On Fri, Jan 24, 2020 at 03:06:47PM -0800, William Tu wrote:
> On Fri, Jan 24, 2020 at 1:38 PM Flavio Leitner <f...@sysclose.org> wrote:
> >
> > On Fri, Jan 24, 2020 at 10:17:10AM -0800, William Tu wrote:
> > > On Fri, Jan 24, 2020 at 6:40 AM Flavio Leitner <f...@sysclose.org> wrote:
> > > >
> > > > On Wed, Jan 22, 2020 at 10:33:59AM -0800, William Tu wrote:
> > > > > On Wed, Jan 22, 2020 at 12:54 AM Flavio Leitner <f...@sysclose.org> 
> > > > > wrote:
> > > > > >
> > > > > >
> > > > > > Hi Ben,
> > > > > >
> > > > > > Thanks for reviewing it!
> > > > > >
> > > > > > On Tue, Jan 21, 2020 at 01:35:39PM -0800, Ben Pfaff wrote:
> > > > > > > On Sat, Jan 18, 2020 at 12:08:06AM +0100, Ilya Maximets wrote:
> > > > > > > > On 18.01.2020 00:03, Stokes, Ian wrote:
> > > > > > > > > Thanks all for review/testing, pushed to master.
> > > > > > > >
> > > > > > > > OK, thanks Ian.
> > > > > > > >
> > > > > > > > @Ben, even though this patch already merged, I'd ask you to 
> > > > > > > > take a look
> > > > > > > > at the code in case you'll spot some issues especially in 
> > > > > > > > non-DPDK related
> > > > > > > > parts.
> > > > > > >
> > > > > > > I found the name dp_packet_hwol_is_ipv4(), and similar, 
> > > > > > > confusing.  The
> > > > > > > name suggested to me "test whether the packet is IPv4" not "test 
> > > > > > > whether
> > > > > > > the packet has an offloaded IPv4 checksum".  I guess the "hwol" is
> > > > > > > offload related but...  I like the name 
> > > > > > > dp_packet_hwol_tx_l4_checksum()

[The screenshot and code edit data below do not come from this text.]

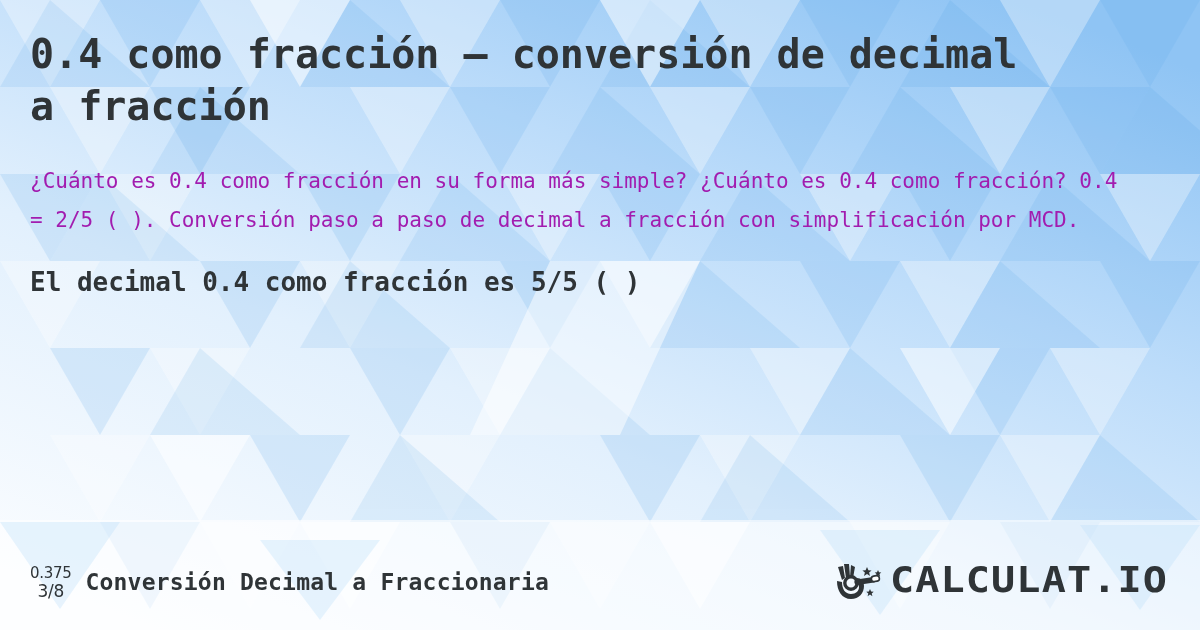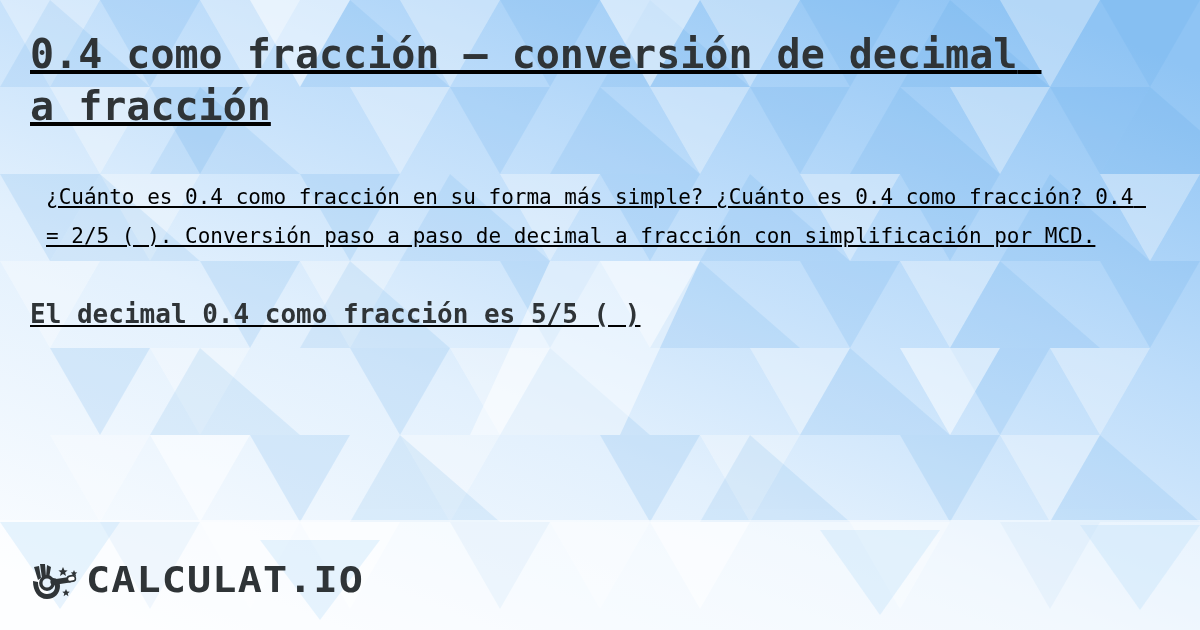"0.4 como fracción – conversión" #content { text-decoration: underline -> none }
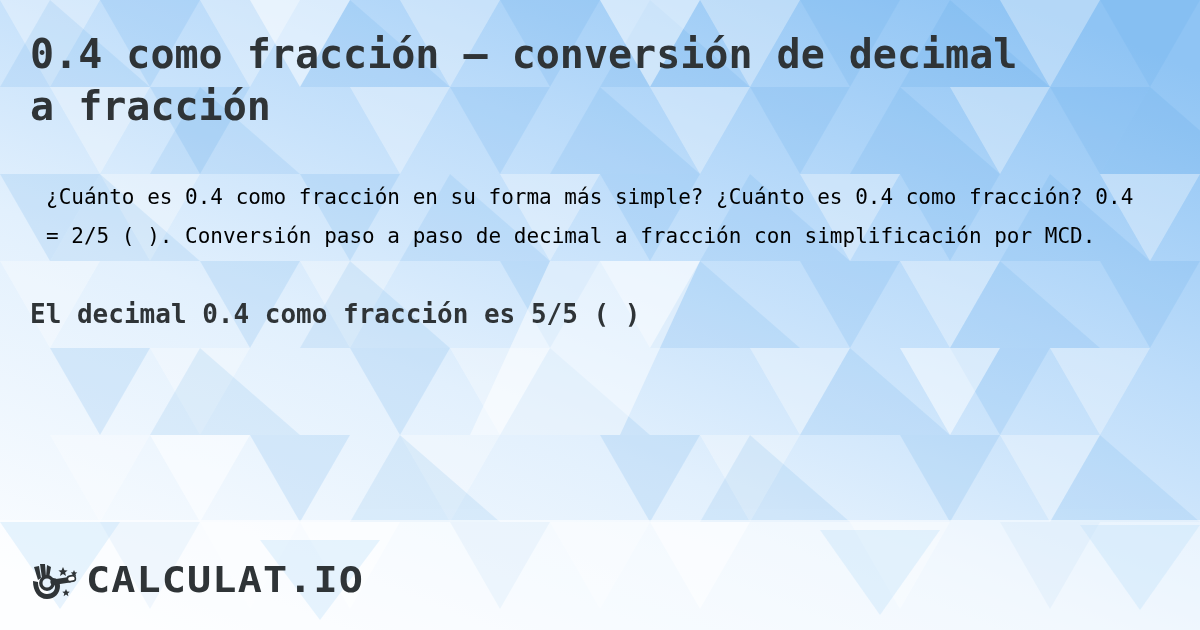"¿Cuánto es 0.4 como fracción" #description { color: #000000 -> #a21caf; margin: 16px -> 0 }
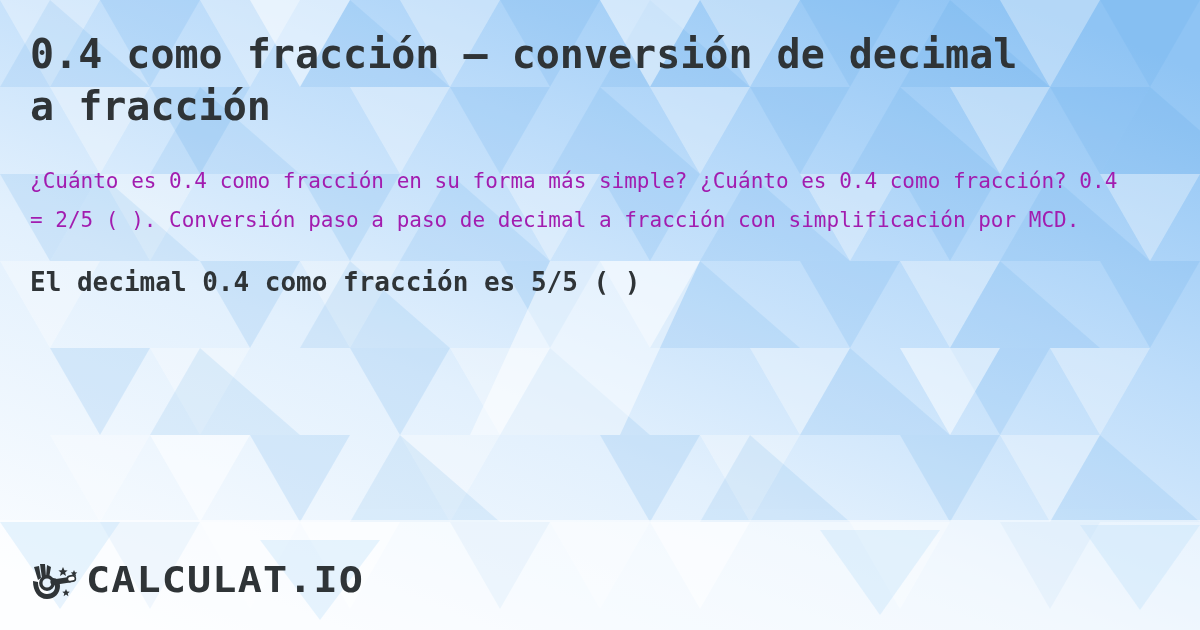"0.375" div { html: none -> <div> <div> <span>0.375</span> <span>3/8</span> </div> <span>Conversión Decimal a Fraccionaria</span> </div> }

> > > > > > > much more, it makes it obvious at a glance that it's a
> > > > > > > checksum-offloading check.
> > > > > >
> > > > > > hwol = hardware offloading. I hear that all the time, but maybe 
> > > > > > there is a
> > > > > > better name. I will improve that if no one gets on it first.
> > > > > >
> > > > > > > In the case where we actually receive a 64 kB packet, I think 
> > > > > > > that this
> > > > > > > code is going to be relatively inefficient.  If I'm reading the 
> > > > > > > code
> > > > > > > correctly (I did it quickly), then this is what happens:
> > > > > > >
> > > > > > >         - The first 1500 bytes of the packet land in the first
> > > > > > >           dp_packet.
> > > > > > >
> > > > > > >         - The remaining 64000ish bytes land in the second 
> > > > > > > dp_packet.
> > > > >
> > > > > It's not a dp_packet, it's a preallocated buffer per rxq (aux_bufs).
> > > > >
> > > > > struct netdev_rxq_linux {
> > > > >     struct netdev_rxq up;
> > > > >     bool is_tap;
> > > > >     int fd;
> > > > >     char *aux_bufs[NETDEV_MAX_BURST]; /* Batch of preallocated TSO 
> > > > > buffers. */
> > > > > };
> > > > >
> > > > > > >
> > > > > > >         - Then we expand the first dp_packet to the needed size 
> > > > > > > and copy
> > > > > > >           the remaining 64000 bytes into it.
> > > > > >
> > > > > > That's correct.
> > > > > >
> > > > > > > An alternative would be:
> > > > > > >
> > > > > > >         - Set up the first dp_packet as currently.
> > > > > > >
> > > > > > >         - Set up the second dp_packet so that the bytes are 
> > > > > > > received
> > > > > > >           into it starting at offset (mtu + headroom).
> > > > > > >
> > > > > > >         - If more than mtu bytes are received, then copy those 
> > > > > > > bytes
> > > > > > >           into the headroom of the second dp_packet and return it 
> > > > > > > to the
> > > > > > >           caller instead of the first dp_packet.
> > > > > >
> > > > > > I wanted to avoid doing more extensive processing if it's not a TSO 
> > > > > > packet
> > > > > > to avoid performance regressions since it' very sensitive. Right 
> > > > > > now the 64k
> > > > > > buffer is preallocated and is static for each queue to avoid the 
> > > > > > malloc
> > > > > > performance issue. Now for TSO case, we have more time per packet 
> > > > > > for
> > > > > > processing.
> > > > >
> > > > > Can we implement Ben's idea by
> > > > > 1) set size of aux_buf to 64k + mtu
> > > > > 2) create 2nd dp_packet using this aux_buf and copy first packet to
> > > > > first mtu bytes of aux_buf
> > > > > 3) since we steal this aux_bufs, allocate a new aux_buf by
> > > > > rxq->aux_bufs[i] = xmalloc(64k + mtu)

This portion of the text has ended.